Я еще слышу, в памяти, те холодно произнесенные слова, и еще могу вспомнить свои протесты. Кажется, я отчаяно волновался и пытался убедить друга позволить сопровождать его в те могильные глубины, но тот оказался тверд. Он даже пригрозил, отказаться от спуска вовсе, если я продолжу наставивать, и угроза подействала лишь он знал, что делать дальше. Это я еще помню, хоть больше не знаю, что мы искали. Я уступил, а Варен стравил провод и начал собирать оборудование. По его кивку я взял аппарат и сел на старую, обесцвеченную могильную плиту рядом с недавно раскрытым отверстием. Затем он пожал мою руку, взвалил на плечи катушку провода и исчез склепе.

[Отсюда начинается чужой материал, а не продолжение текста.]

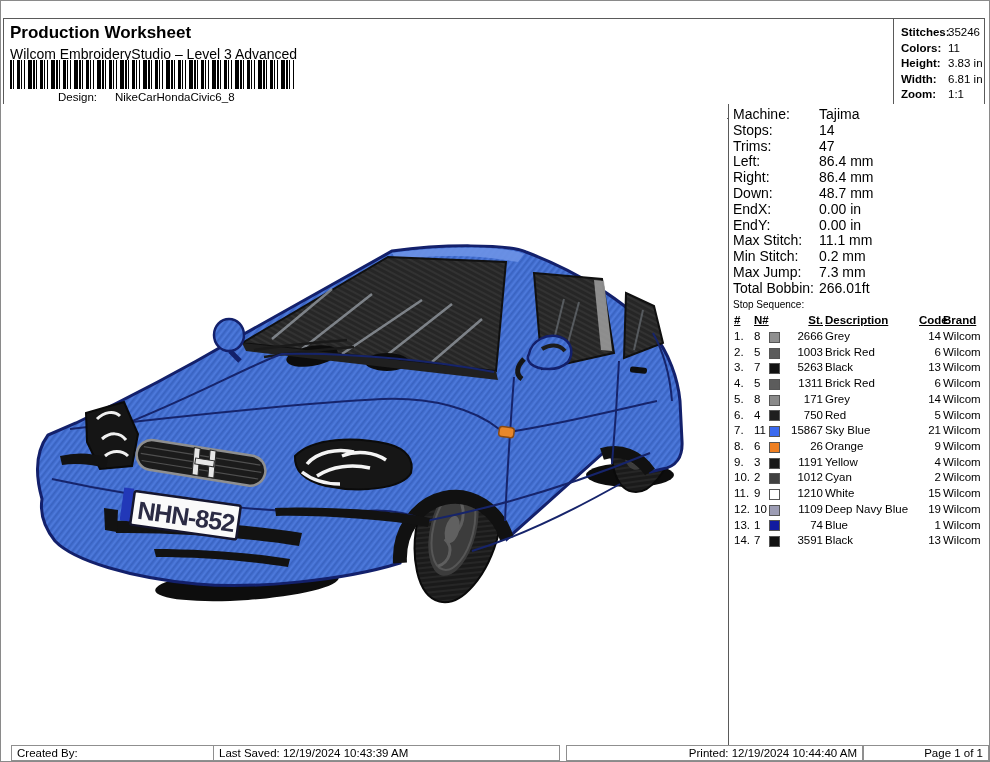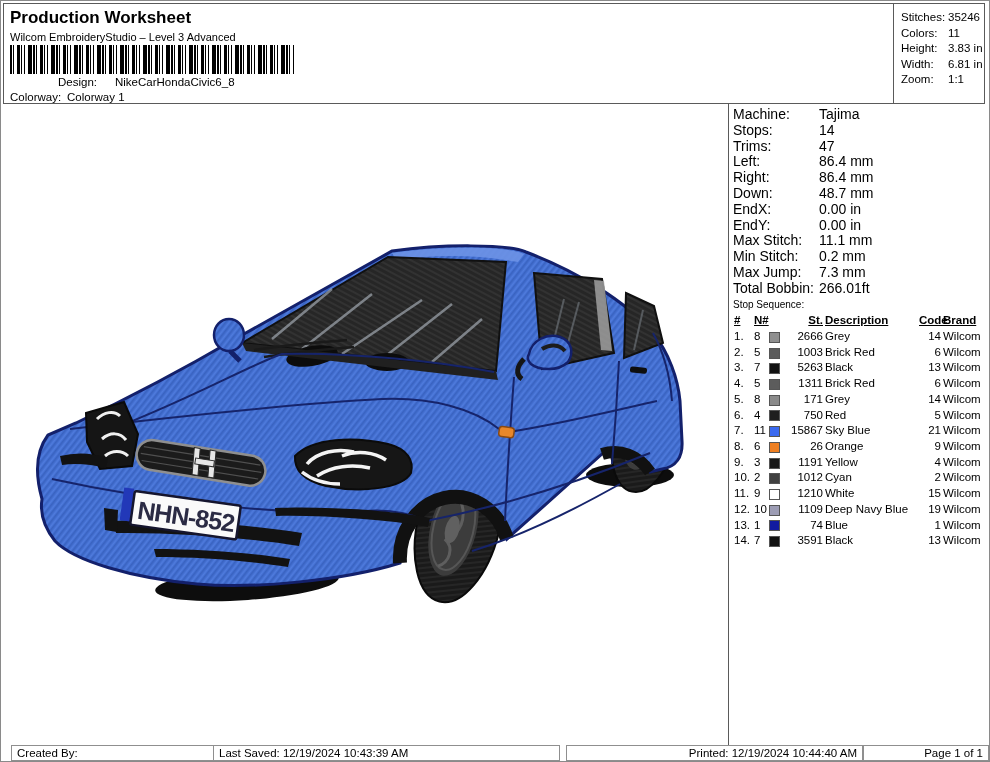"Production Worksheet" .header { top: 2px -> 17px }
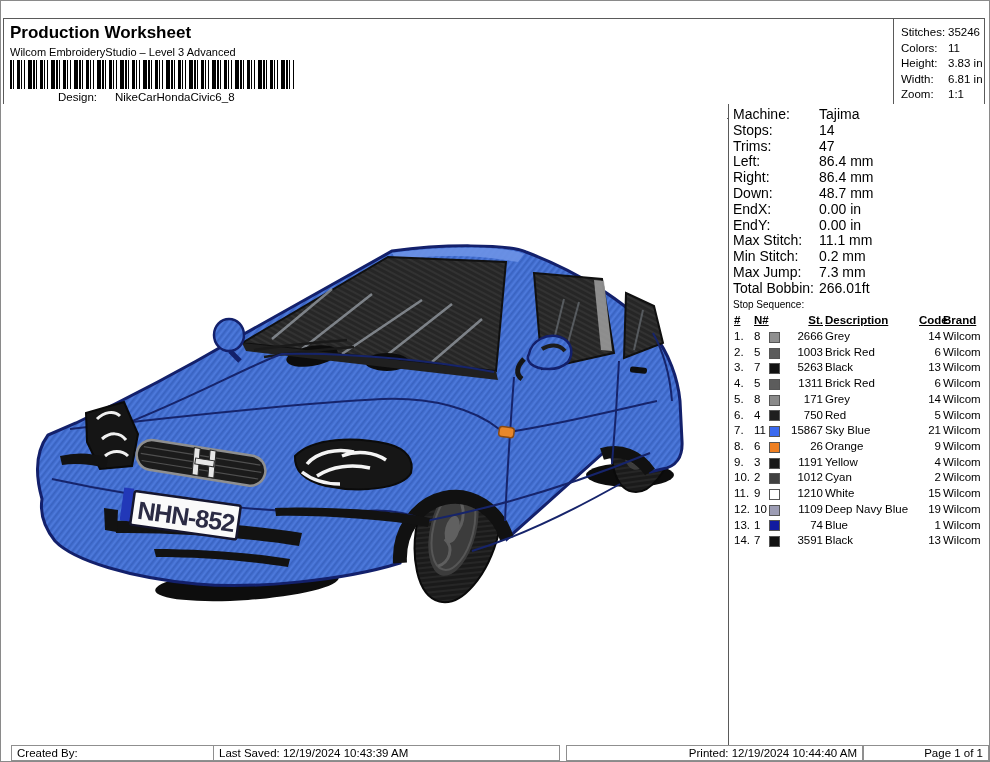"Stitches:" .stats .k { font-weight: none -> bold }
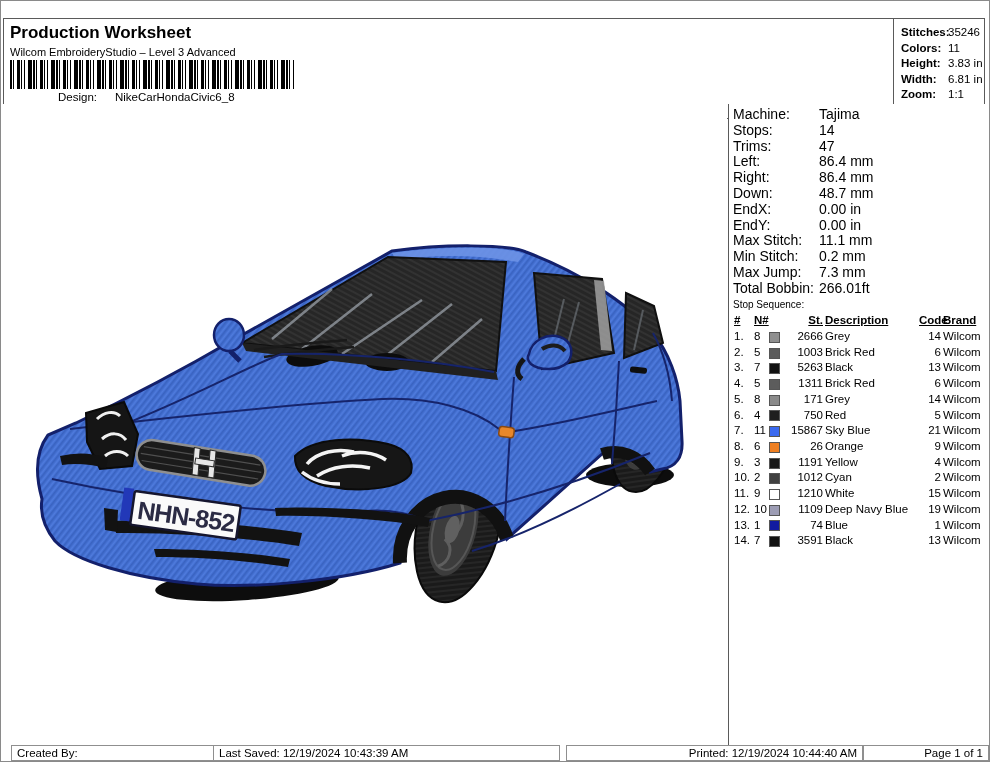"Wilcom EmbroideryStudio – Level 3" .hdr-sub { font-size: 11px -> 14px }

Еще с минуту я видел отсветы его фонаря, и слышал шелест провода падающего за ним, но свет внезапно исчез, как если бы был пройден поворот каменной лестницы, а звук умер почти также скоро. Я был одинок, и все же привязан к неизвестным глубинам волшебной нитью, чья изолированная поверхность лежала под воставшими лучами изнуренного серпа луны.

В свете фонаря я постоянно сверялся с часами, с лихорадочным беспокойством вслушиваясь в телефоную трубку, но более четверти часа не слышал ничего. Затем из телефона раздался слабый треск и я позвал друга тревожным голосом. Я был полон предчувствий, однако к словам произнесеным из того странного обиталища, намного более встревожено, чем когда либо ранее я слышал от Варена, не был готов. Он, кто так спокойно оставил меня недавно наверху, теперь звал снизу дрожашим шопотом более зловещим чем самым громкий вопль.

"Боже! Если бы мог видеть что я вижу!"

Я не мог говорить. Безмолвно я мог только ждать. Тогда испуганные звуки раздались вновь:

"Картер, это ужасно-чудовищно-невероятно!"

В этот раз голос не подвел меня, и я вылил в передатчик наводнение переполняемых меня вопросов. Испугано, я повторял, "Варен, что там? Что там?"